- Opening Delimiter -

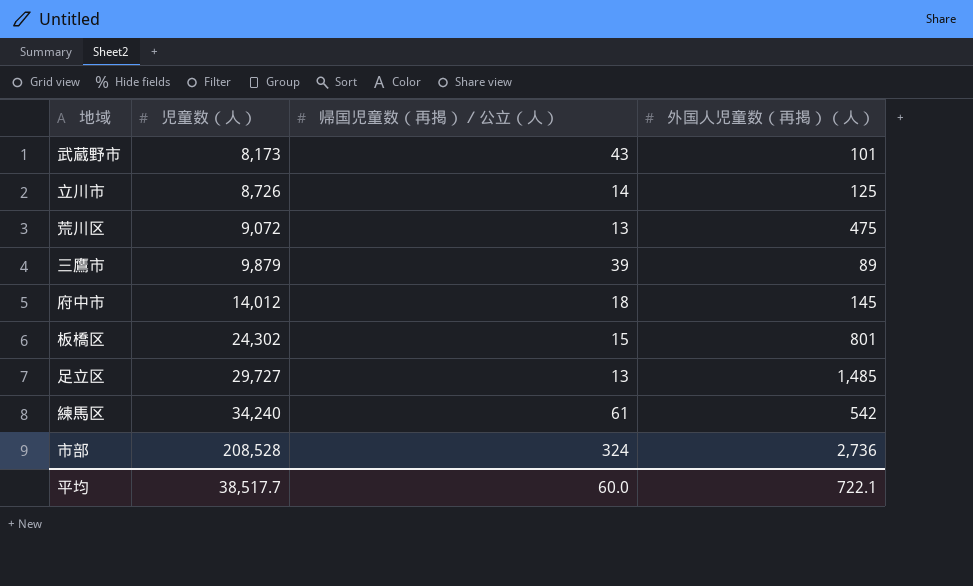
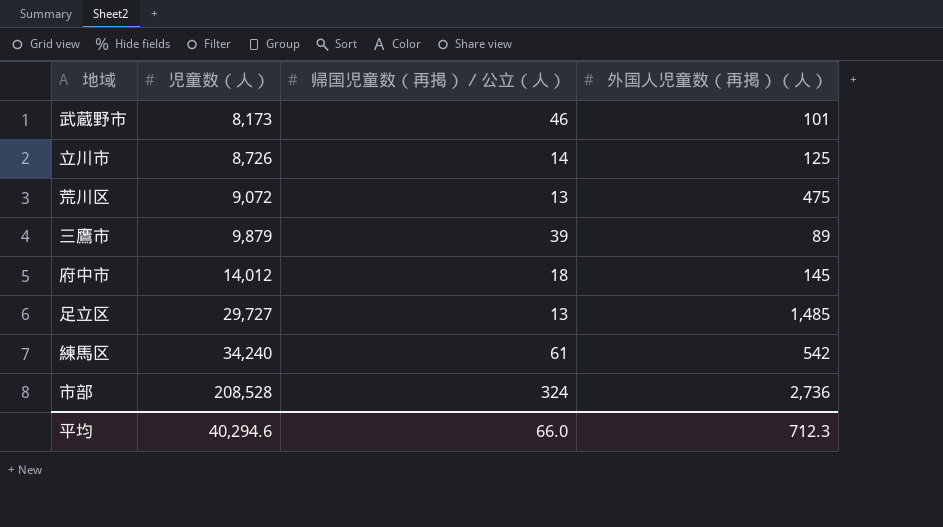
row 板橋区: 24,302 | 15 | 801 -> none
武蔵野市 | 帰国児童数（再掲）／公立（人）: 43 -> 46
平均 | 児童数（人）: 38,517.7 -> 40,294.6
平均 | 帰国児童数（再掲）／公立（人）: 60.0 -> 66.0
平均 | 外国人児童数（再掲）（人）: 722.1 -> 712.3

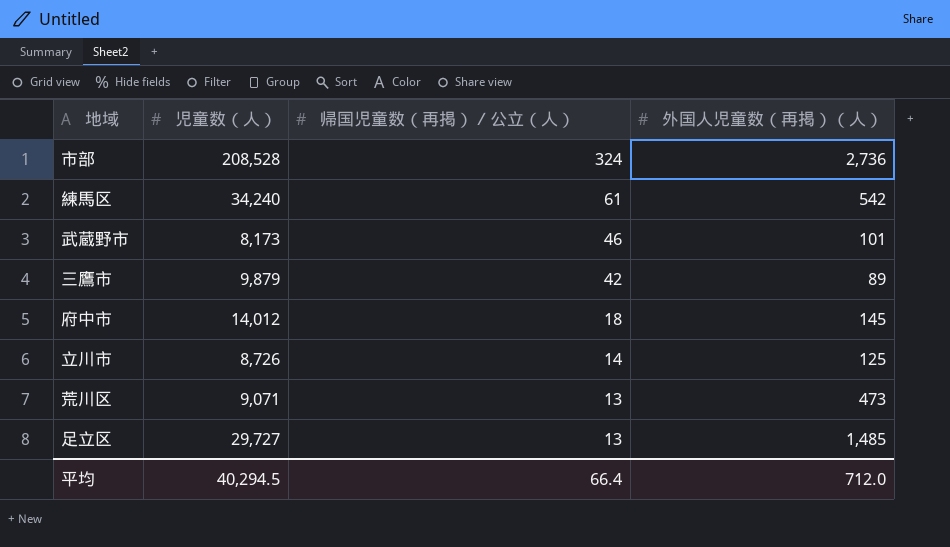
row order: 児童数（人） ascending -> 帰国児童数（再掲）／公立（人） descending
三鷹市 | 帰国児童数（再掲）／公立（人）: 39 -> 42
荒川区 | 児童数（人）: 9,072 -> 9,071
荒川区 | 外国人児童数（再掲）（人）: 475 -> 473
平均 | 児童数（人）: 40,294.6 -> 40,294.5
平均 | 帰国児童数（再掲）／公立（人）: 66.0 -> 66.4
平均 | 外国人児童数（再掲）（人）: 712.3 -> 712.0

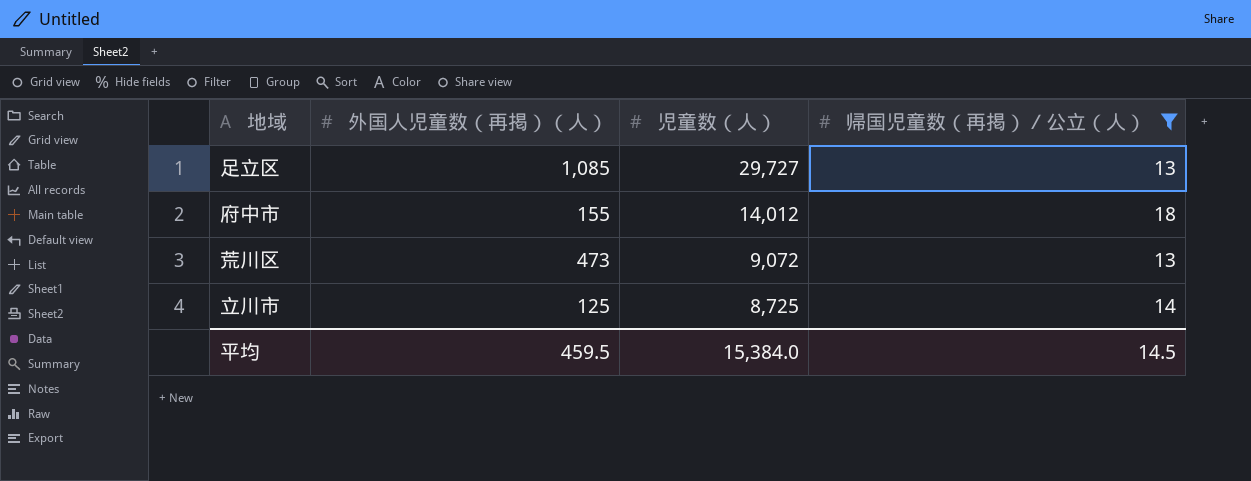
filter: none -> 帰国児童数（再掲）／公立（人） <= 18
row order: 帰国児童数（再掲）／公立（人） descending -> 児童数（人） descending
column 外国人児童数（再掲）（人） | position: 4 -> 2
足立区 | 外国人児童数（再掲）（人）: 1,485 -> 1,085
府中市 | 外国人児童数（再掲）（人）: 145 -> 155
荒川区 | 児童数（人）: 9,071 -> 9,072
立川市 | 児童数（人）: 8,726 -> 8,725
平均 | 外国人児童数（再掲）（人）: 712.0 -> 459.5
平均 | 児童数（人）: 40,294.5 -> 15,384.0
平均 | 帰国児童数（再掲）／公立（人）: 66.4 -> 14.5

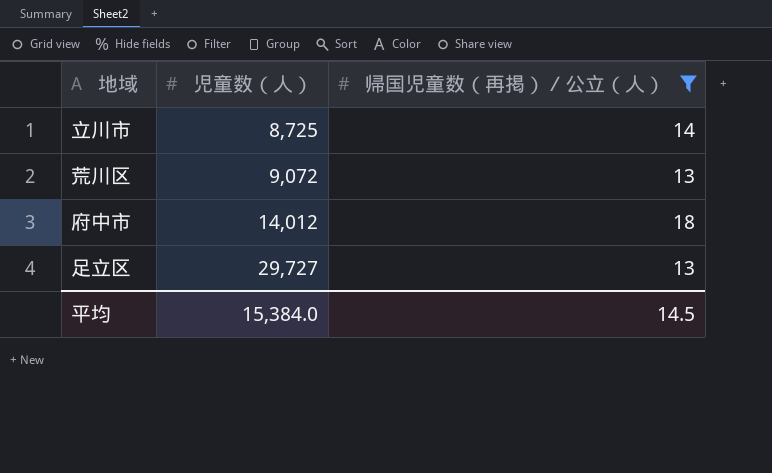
row order: 児童数（人） descending -> 児童数（人） ascending
column 外国人児童数（再掲）（人） | position: 2 -> none

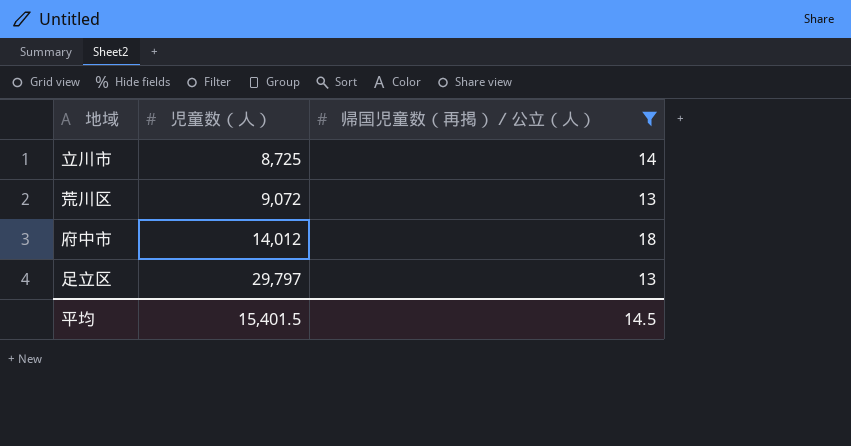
足立区 | 児童数（人）: 29,727 -> 29,797
平均 | 児童数（人）: 15,384.0 -> 15,401.5

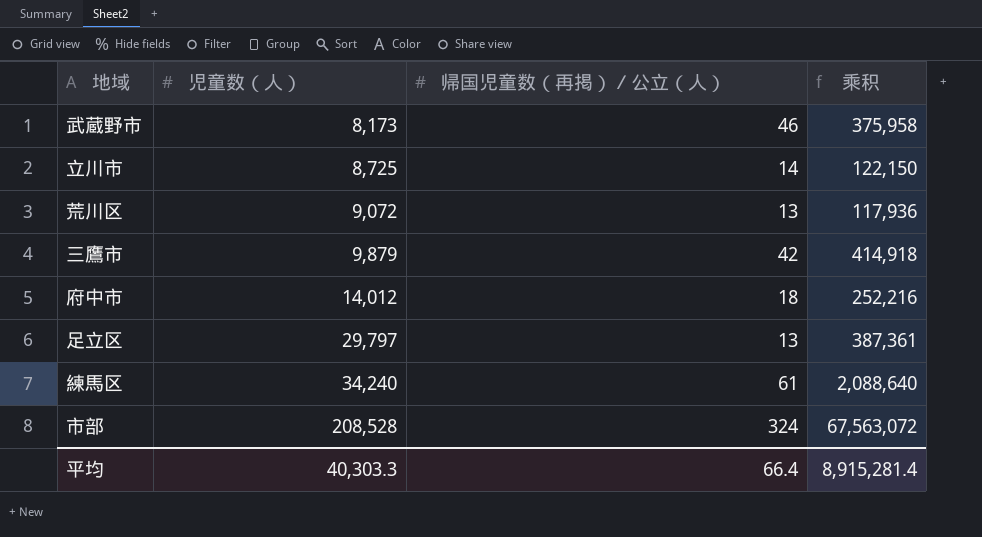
filter: 帰国児童数（再掲）／公立（人） <= 18 -> none
column 乘积 | formula: none -> [児童数（人）] * [帰国児童数（再掲）／公立（人）]
平均 | 児童数（人）: 15,401.5 -> 40,303.3
平均 | 帰国児童数（再掲）／公立（人）: 14.5 -> 66.4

- Closing Delimiter -

[Exercise prompt]: Which of the lines above carry the string "order"? Pick them out and copy them.

[Exercise solution]:
row order: 児童数（人） ascending -> 帰国児童数（再掲）／公立（人） descending
row order: 帰国児童数（再掲）／公立（人） descending -> 児童数（人） descending
row order: 児童数（人） descending -> 児童数（人） ascending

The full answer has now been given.